Dataset excerpts:
##########

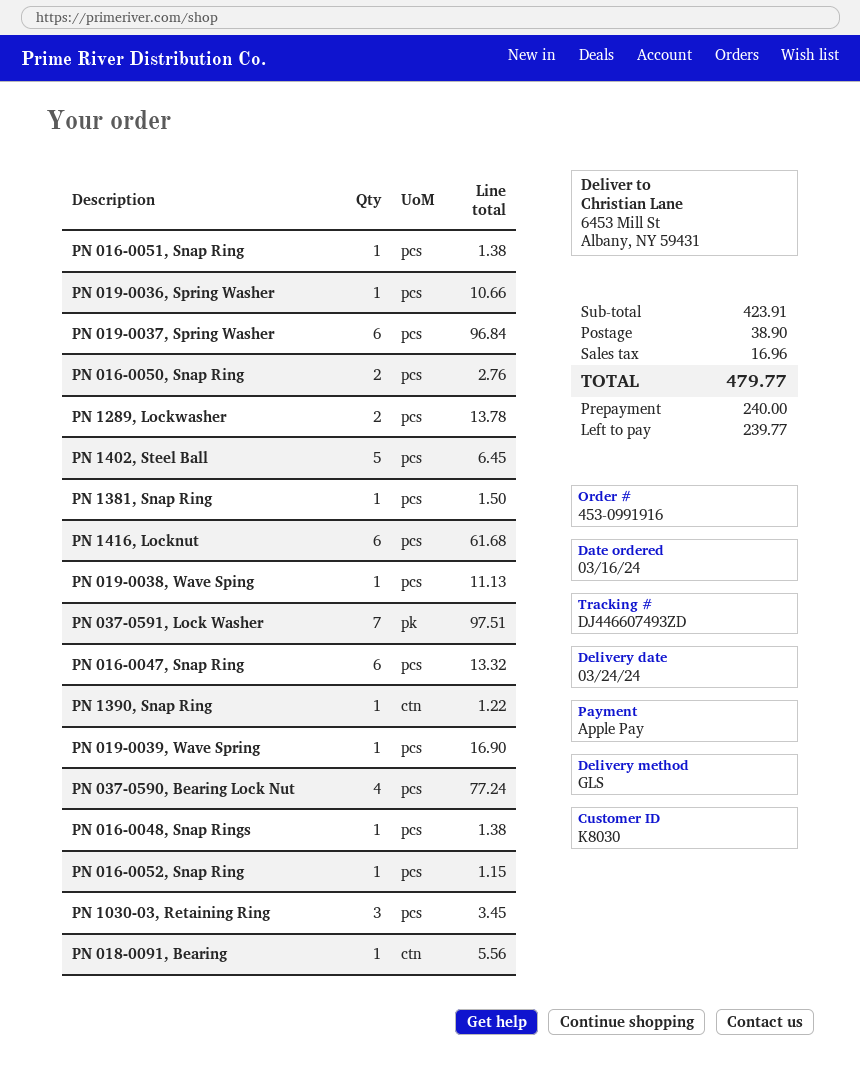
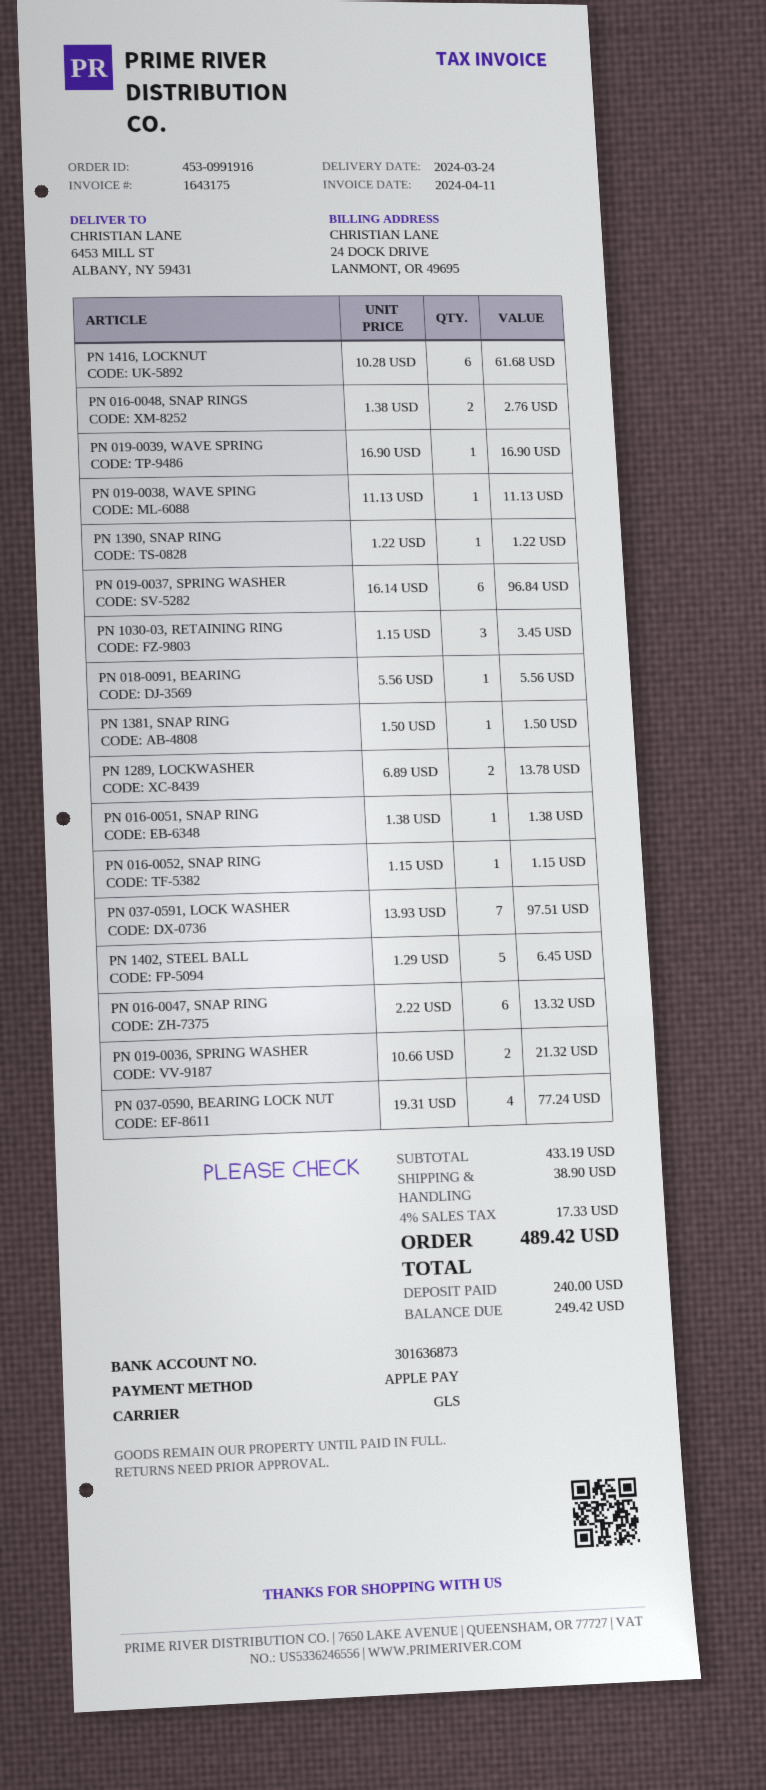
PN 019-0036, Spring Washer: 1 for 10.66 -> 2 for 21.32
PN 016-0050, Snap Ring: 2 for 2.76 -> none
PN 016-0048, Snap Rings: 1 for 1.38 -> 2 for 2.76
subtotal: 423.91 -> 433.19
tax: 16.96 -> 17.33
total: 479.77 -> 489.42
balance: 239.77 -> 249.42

##########

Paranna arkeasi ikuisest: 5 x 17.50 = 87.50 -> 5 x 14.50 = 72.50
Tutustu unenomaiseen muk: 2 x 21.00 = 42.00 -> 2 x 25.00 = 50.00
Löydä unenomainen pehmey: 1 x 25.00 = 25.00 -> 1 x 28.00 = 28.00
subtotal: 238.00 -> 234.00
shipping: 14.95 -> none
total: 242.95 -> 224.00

##########

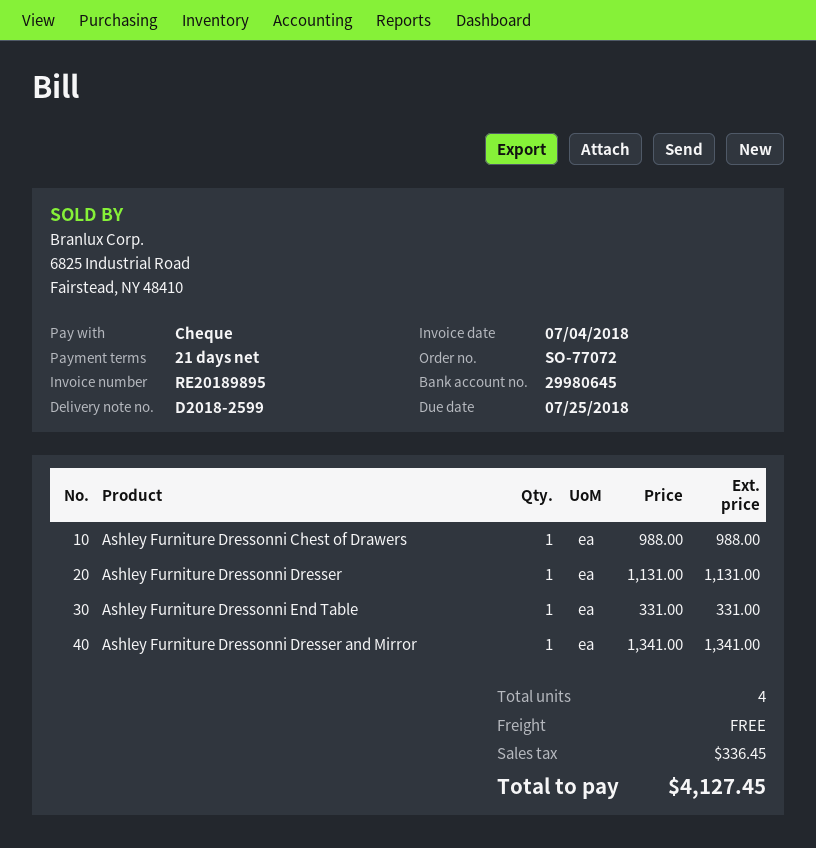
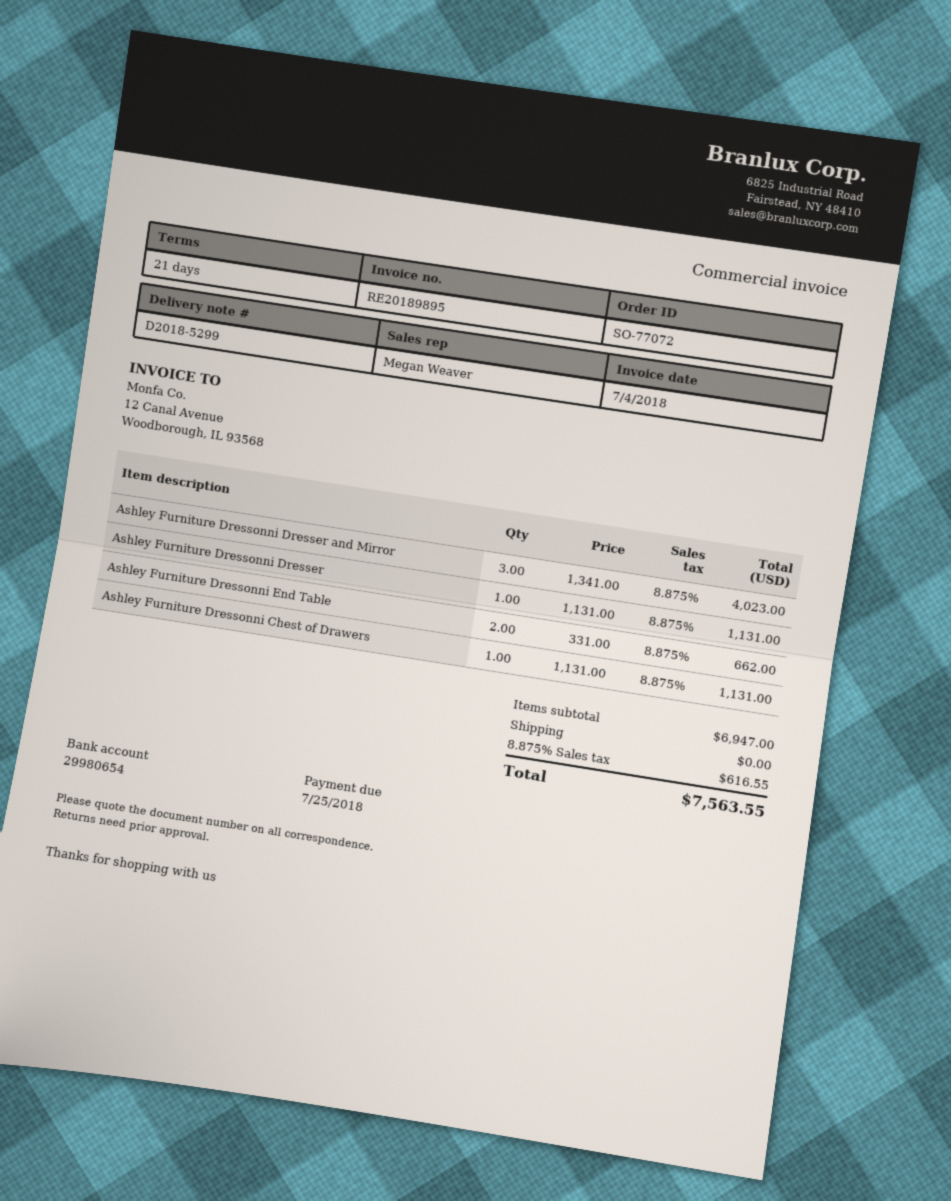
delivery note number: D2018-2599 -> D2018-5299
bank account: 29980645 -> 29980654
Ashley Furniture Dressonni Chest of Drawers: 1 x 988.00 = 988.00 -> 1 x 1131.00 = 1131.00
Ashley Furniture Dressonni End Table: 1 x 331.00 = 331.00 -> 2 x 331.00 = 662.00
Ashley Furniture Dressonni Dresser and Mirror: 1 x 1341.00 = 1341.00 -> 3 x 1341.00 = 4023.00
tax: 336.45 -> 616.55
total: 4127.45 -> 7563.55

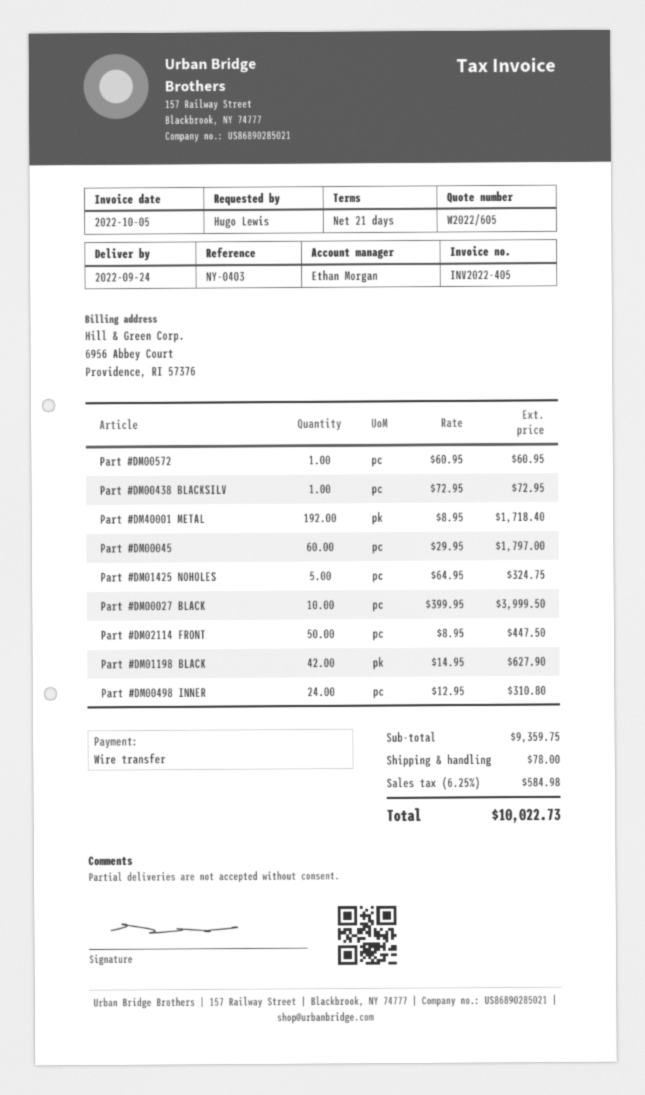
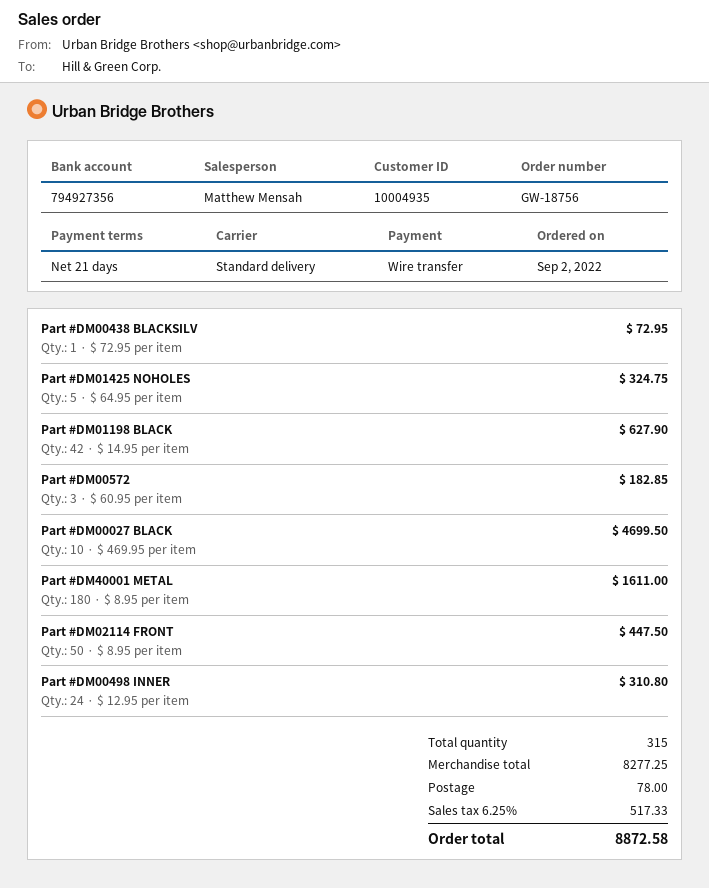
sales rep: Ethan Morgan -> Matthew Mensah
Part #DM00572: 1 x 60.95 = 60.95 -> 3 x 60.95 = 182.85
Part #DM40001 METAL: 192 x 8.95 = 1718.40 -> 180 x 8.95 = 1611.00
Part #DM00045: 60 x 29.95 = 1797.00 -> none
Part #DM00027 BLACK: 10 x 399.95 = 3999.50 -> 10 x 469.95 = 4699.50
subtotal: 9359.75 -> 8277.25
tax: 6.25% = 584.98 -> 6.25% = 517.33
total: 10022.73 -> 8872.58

##########

### What to work on
Write out again exactly the lines above from the one with "Ashley Furniture Dressonni Dresser" through the one with "subtotal: 9359.75 -> 8277.25", adding no other lines and no pictures.

### Expected answer
Ashley Furniture Dressonni Dresser and Mirror: 1 x 1341.00 = 1341.00 -> 3 x 1341.00 = 4023.00
tax: 336.45 -> 616.55
total: 4127.45 -> 7563.55

sales rep: Ethan Morgan -> Matthew Mensah
Part #DM00572: 1 x 60.95 = 60.95 -> 3 x 60.95 = 182.85
Part #DM40001 METAL: 192 x 8.95 = 1718.40 -> 180 x 8.95 = 1611.00
Part #DM00045: 60 x 29.95 = 1797.00 -> none
Part #DM00027 BLACK: 10 x 399.95 = 3999.50 -> 10 x 469.95 = 4699.50
subtotal: 9359.75 -> 8277.25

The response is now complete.